Wednesday, August 23, 2017

CPR Saves Lives, IF You Can Do it

One assumption many people make is that if they learn CPR, they will be able to perform it when the opportunity presents itself.

But that's not always the case.

According to Bob Trenkamp, President of "the amount of force required to compress a human chest to a two-inch depth depends upon the stiffness of the victim's chest."

A rescuer's ability to compress that chest depends upon the rescuer's weight and weight distribution, and the method of compression used (hand or heel). Those who were taught to crunch their abdominal muscles during the down-stroke can generate some additional force, but I've never seen anybody be able to do that for more than two minutes."

The average adult chest stiffness requires 130 pounds to get a two-inch compression. The average rescuer has to weigh somewhere about 25% more than the victim's chest stiffness, if performing compression manually - a bit less if performing compression with the heel of the foot - to get a two-inch depth.

About 70% of all cardiac arrests occur in a private residence. Two-thirds of arrest victims are male. A study by Trenkamp and Perez presented at the AHA Q-COR conference in Alexandria, VA in the spring of 2017 suggested that the percentage of all homes with two adults where each adult could perform a single two-inch compression on the other was zero percent. The cohort was assembled from zip code 31411. Households responding with data for only one person were excluded. The age distribution was significantly biased toward people in their 70's, probably due to (a) where the sample was recruited, and (b) people who took the time to fill out the response and return it.

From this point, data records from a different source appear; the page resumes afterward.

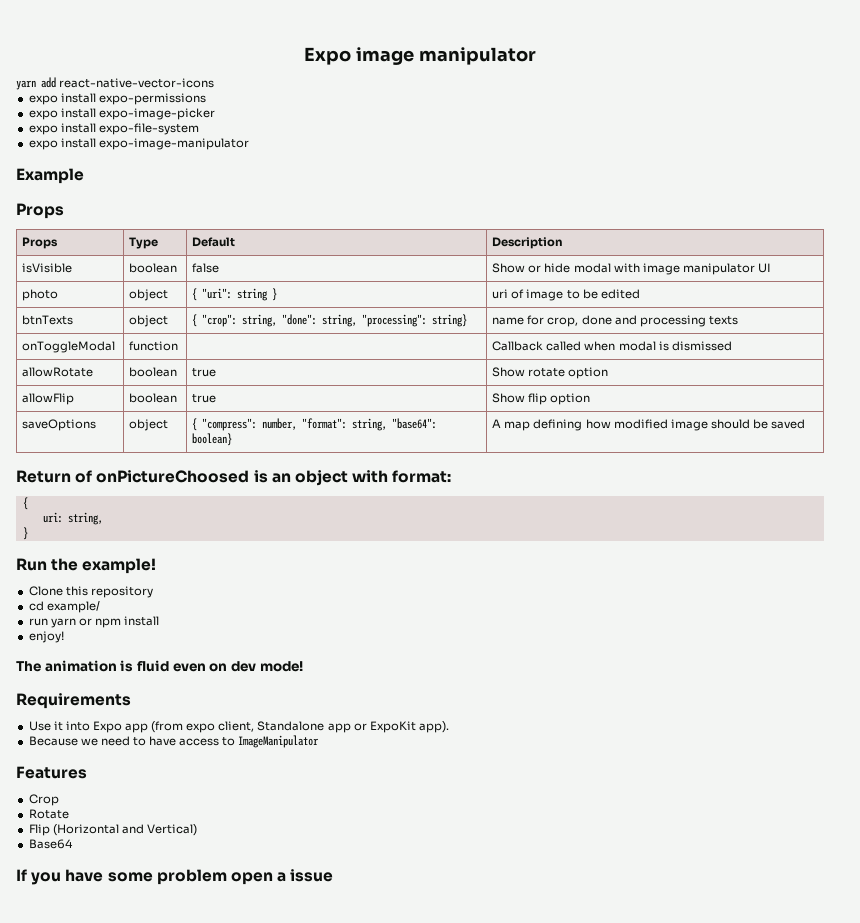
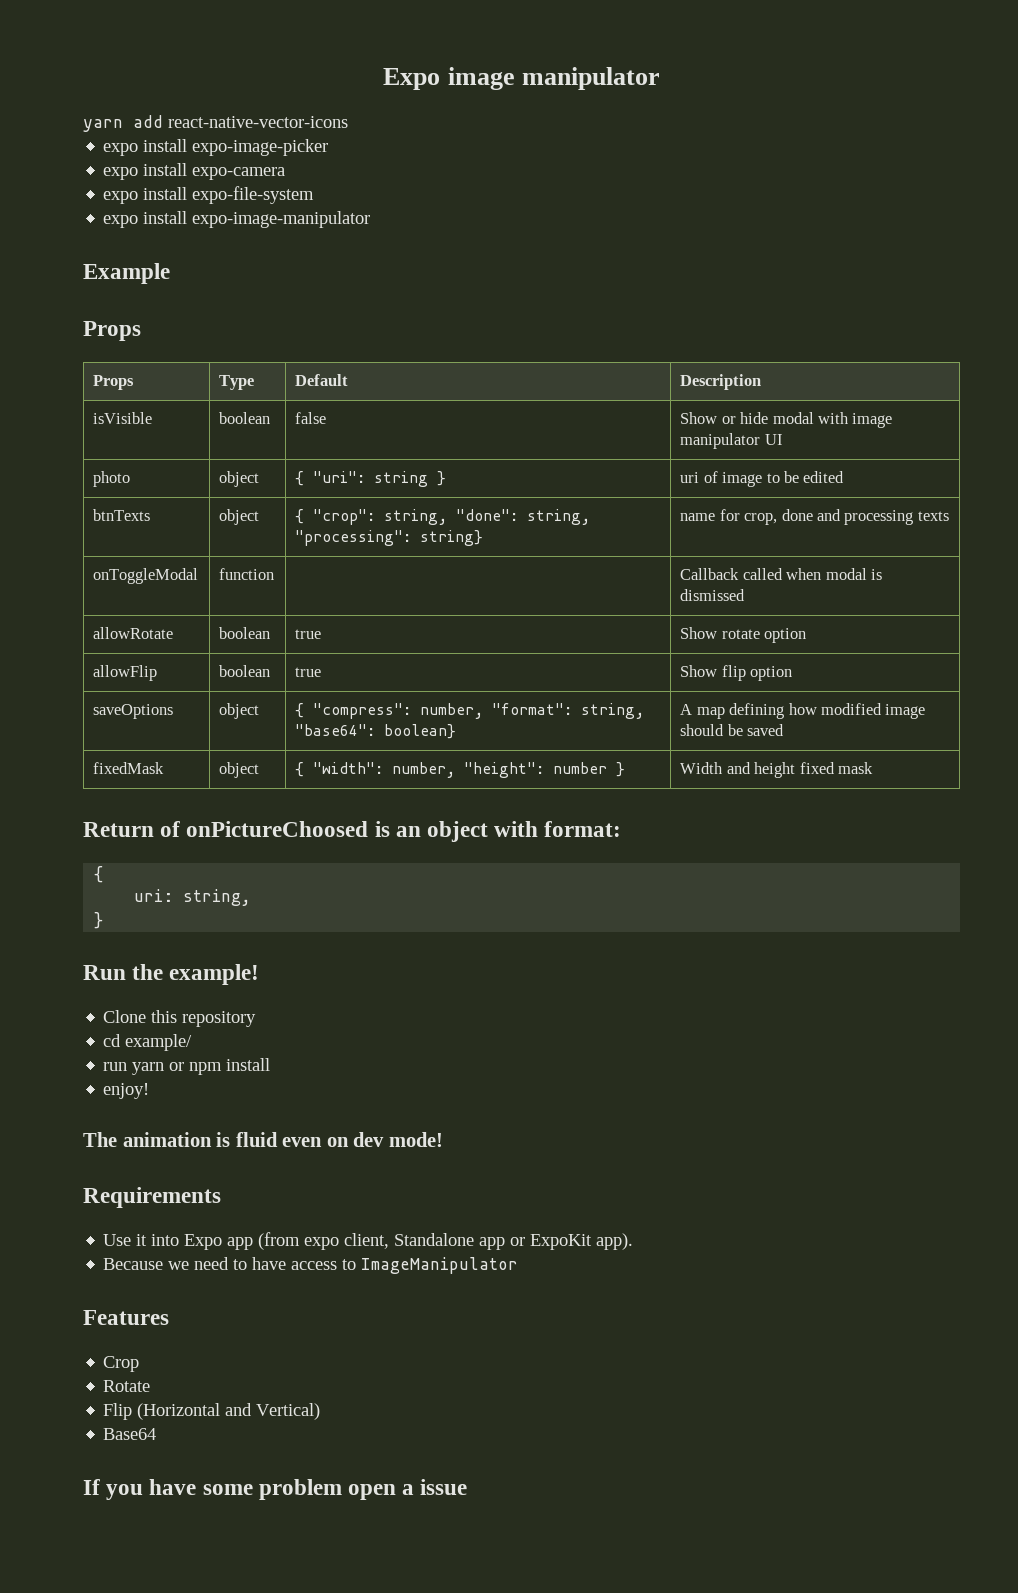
- expo install expo-permissions
  expo install expo-image-picker
+ expo install expo-camera
+ fixedMask | object | { "width": number, "height": number } | Width and height fixed mask

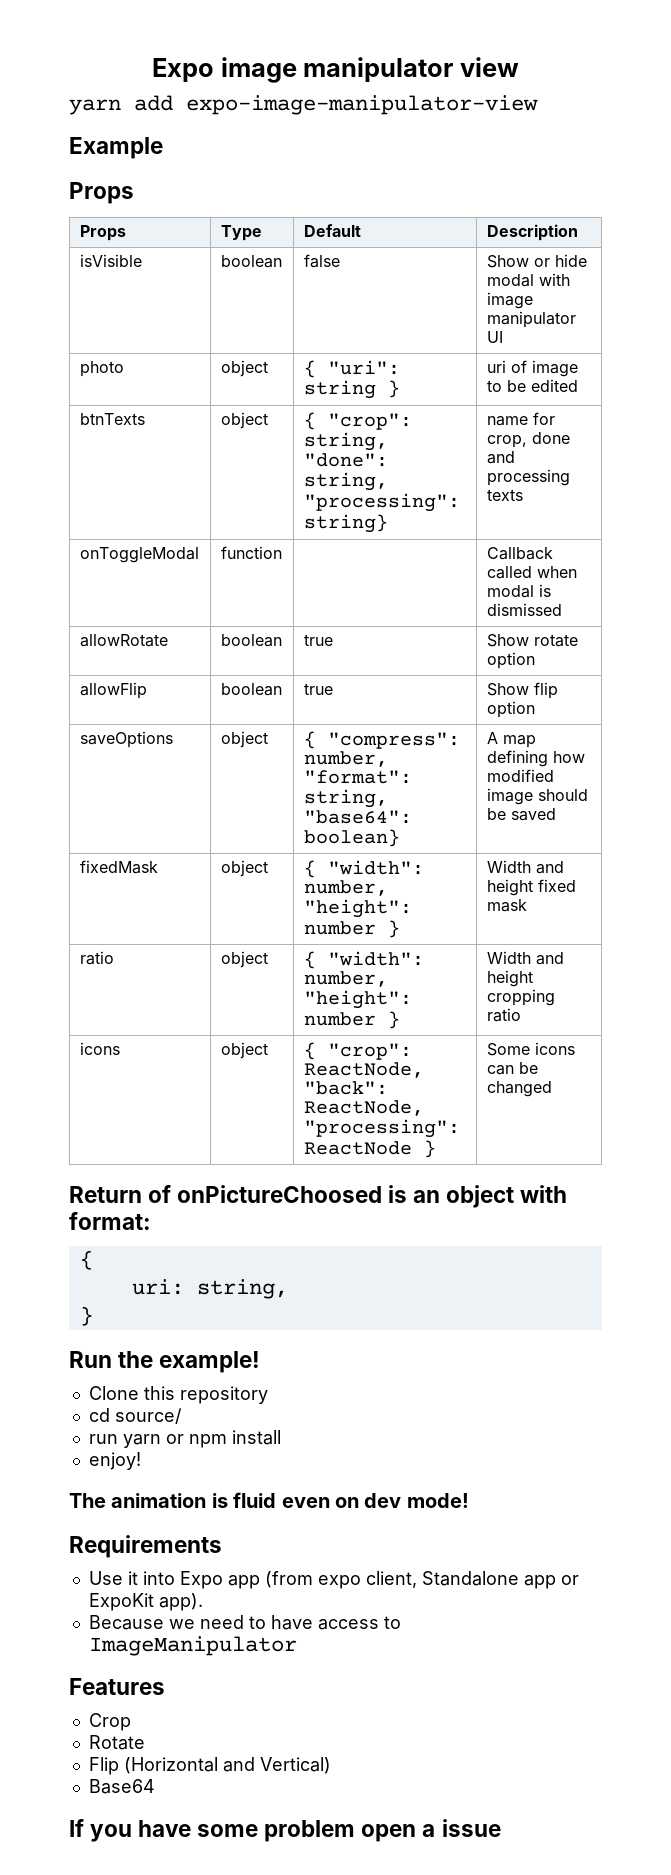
- Expo image manipulator
+ Expo image manipulator view
- yarn add react-native-vector-icons
- expo install expo-image-picker
- expo install expo-camera
- expo install expo-file-system
- expo install expo-image-manipulator
+ yarn add expo-image-manipulator-view
+ ratio | object | { "width": number, "height": number } | Width and height cropping ratio
+ icons | object | { "crop": ReactNode, "back": ReactNode, "processing": ReactNode } | Some icons can be changed
- cd example/
+ cd source/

By this point in the discussion, someone has usually said "But ANY CPR is better than no CPR!" Let me offer two other considerations: (1) with sufficiently shallower than guideline compression depth, there is an enhanced chance that the after the heart is re-started, the victim will not be able to handle the activities of daily living without assistance. (2) Dr. Vadebancoeur et al in Resuscitation 84 (2014) 182-188 reported on chest compression depth and survival in 593 out-of-hospital cardiac arrests. The survivors received 2.11 inch depth compression, on the average. The non-survivors received 1.92 inch depth compressions.